• GOAL OF THE EXERCISE:
Which lines of the entries below contain the string "elävät"? Copy each one.

---------- DATA EXTRACTS ----------

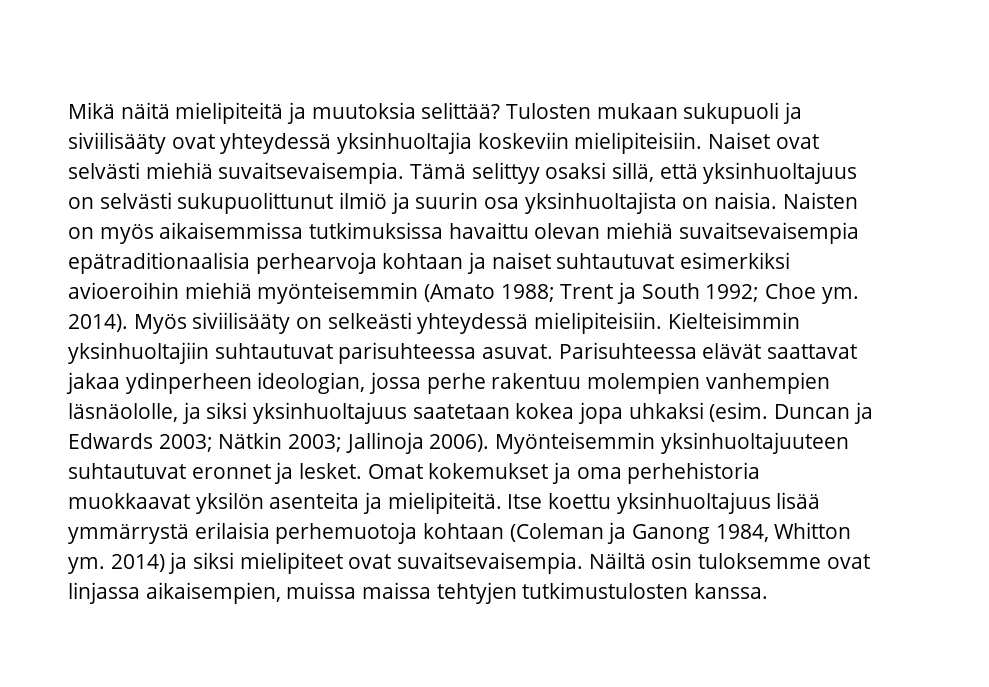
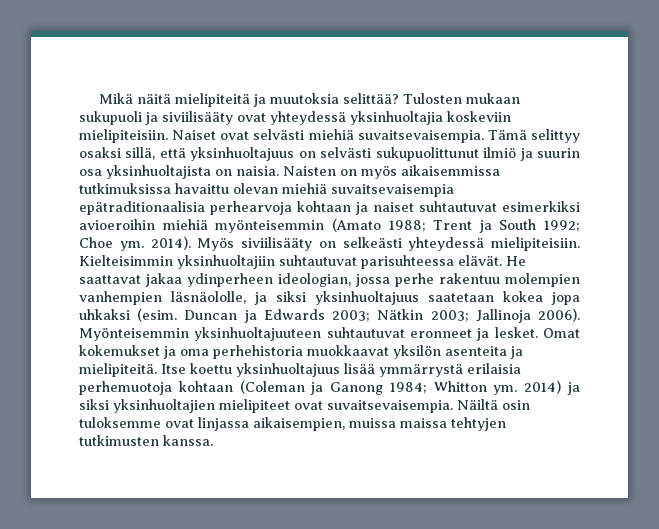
- Kielteisimmin yksinhuoltajiin suhtautuvat parisuhteessa asuvat. Parisuhteessa elävät saattavat jakaa ydinperheen ideologian, jossa perhe rakentuu molempien vanhempien läsnäololle, ja siksi yksinhuoltajuus saatetaan kokea jopa uhkaksi (esim.
+ Kielteisimmin yksinhuoltajiin suhtautuvat parisuhteessa elävät. He saattavat jakaa ydinperheen ideologian, jossa perhe rakentuu molempien vanhempien läsnäololle, ja siksi yksinhuoltajuus saatetaan kokea jopa uhkaksi (esim.
- Myönteisemmin yksinhuoltajuuteen suhtautuvat eronnet ja lesket.
+ Myönteisemmin yksinhuoltajuuteen suhtautuvat eronneet ja lesket.
- Itse koettu yksinhuoltajuus lisää ymmärrystä erilaisia perhemuotoja kohtaan (Coleman ja Ganong 1984, Whitton ym.
+ Itse koettu yksinhuoltajuus lisää ymmärrystä erilaisia perhemuotoja kohtaan (Coleman ja Ganong 1984; Whitton ym.
- 2014) ja siksi mielipiteet ovat suvaitsevaisempia.
+ 2014) ja siksi yksinhuoltajien mielipiteet ovat suvaitsevaisempia.
- Näiltä osin tuloksemme ovat linjassa aikaisempien, muissa maissa tehtyjen tutkimustulosten kanssa.
+ Näiltä osin tuloksemme ovat linjassa aikaisempien, muissa maissa tehtyjen tutkimusten kanssa.

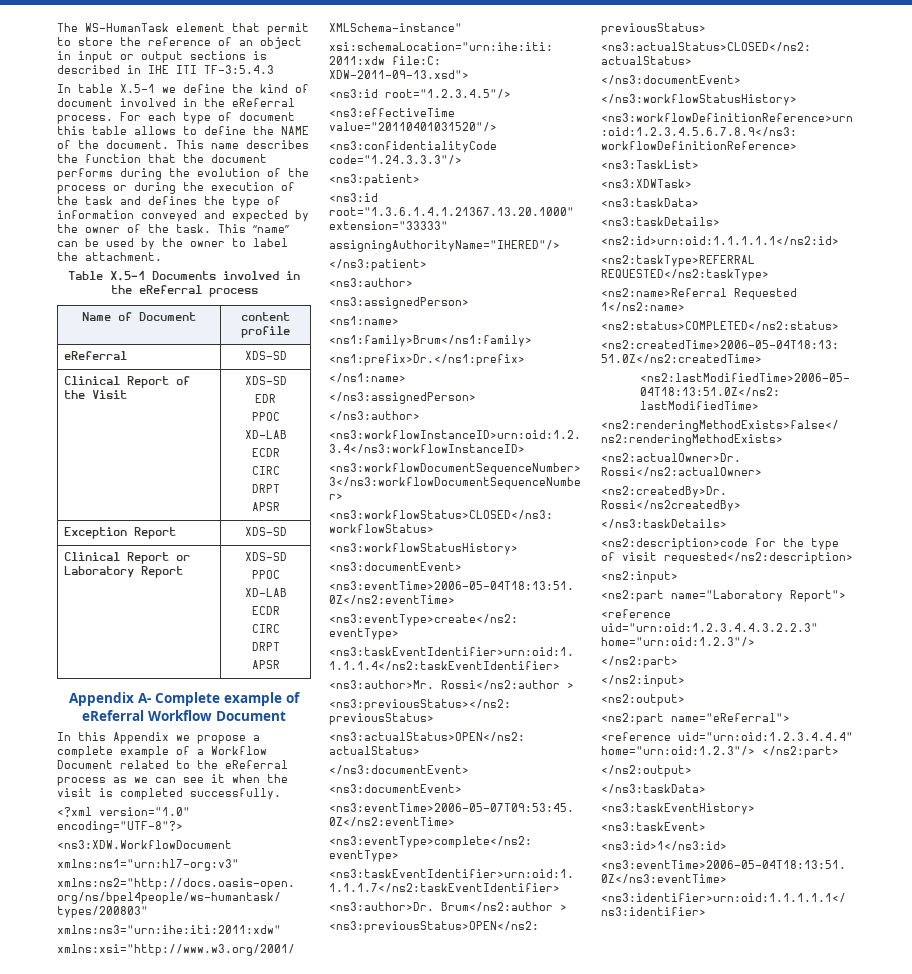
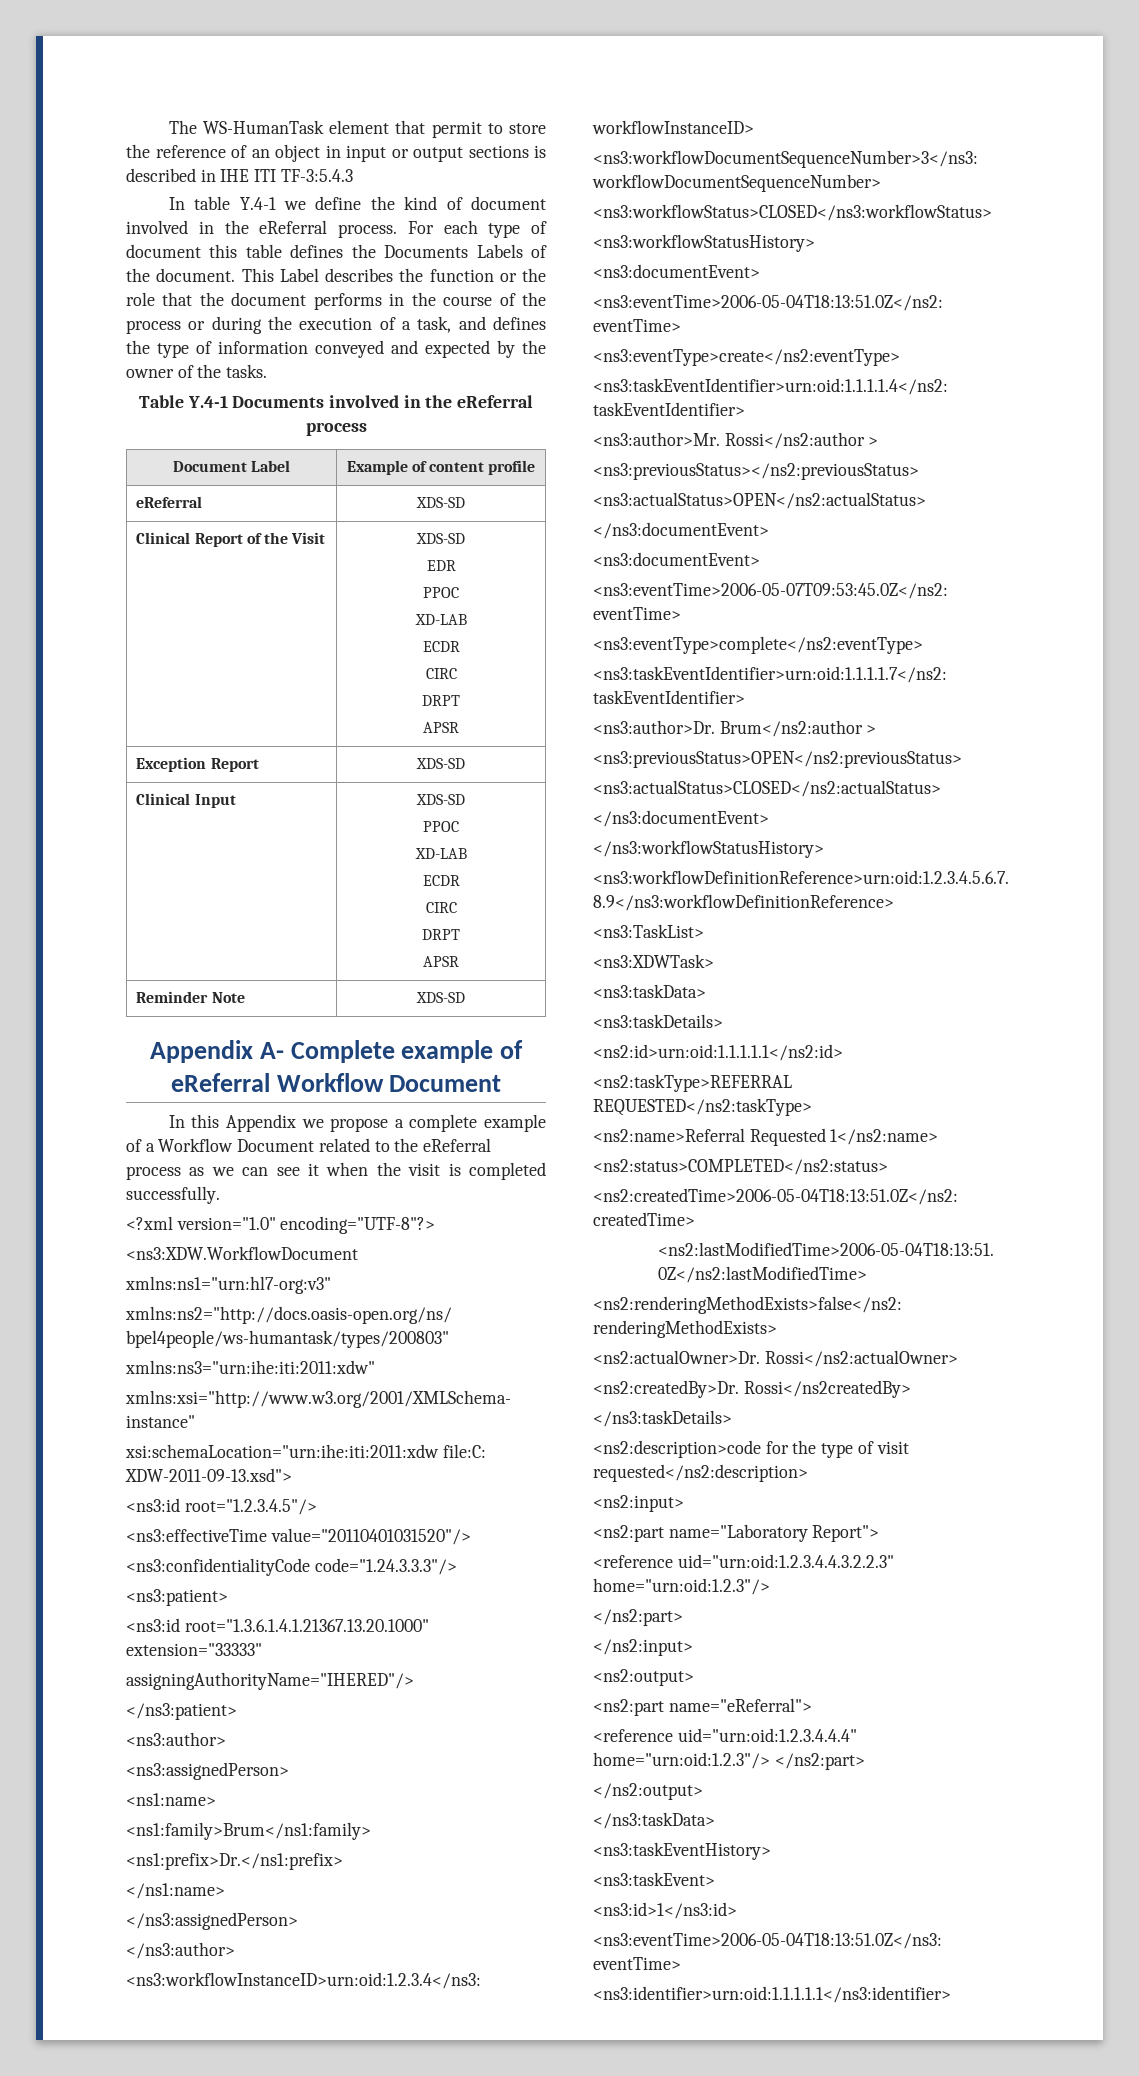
- In table X.5-1 we define the kind of document involved in the eReferral process.
+ In table Y.4-1 we define the kind of document involved in the eReferral process.
- For each type of document this table allows to define the NAME of the document.
+ For each type of document this table defines the Documents Labels of the document.
- This name describes the function that the document performs during the evolution of the process or during the execution of the task and defines the type of information conveyed and expected by the owner of the task. This “name” can be used by the owner to label the attachment.
+ This Label describes the function or the role that the document performs in the course of the process or during the execution of a task, and defines the type of information conveyed and expected by the owner of the tasks.
- Table X.5-1 Documents involved in the eReferral process
+ Table Y.4-1 Documents involved in the eReferral process
- Name of Document | content profile
+ Document Label | Example of content profile
- Clinical Report or Laboratory Report | XDS-SD
+ Clinical Input | XDS-SD
+ Reminder Note | XDS-SD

----------

• FINAL ANSWER:
- Kielteisimmin yksinhuoltajiin suhtautuvat parisuhteessa asuvat. Parisuhteessa elävät saattavat jakaa ydinperheen ideologian, jossa perhe rakentuu molempien vanhempien läsnäololle, ja siksi yksinhuoltajuus saatetaan kokea jopa uhkaksi (esim.
+ Kielteisimmin yksinhuoltajiin suhtautuvat parisuhteessa elävät. He saattavat jakaa ydinperheen ideologian, jossa perhe rakentuu molempien vanhempien läsnäololle, ja siksi yksinhuoltajuus saatetaan kokea jopa uhkaksi (esim.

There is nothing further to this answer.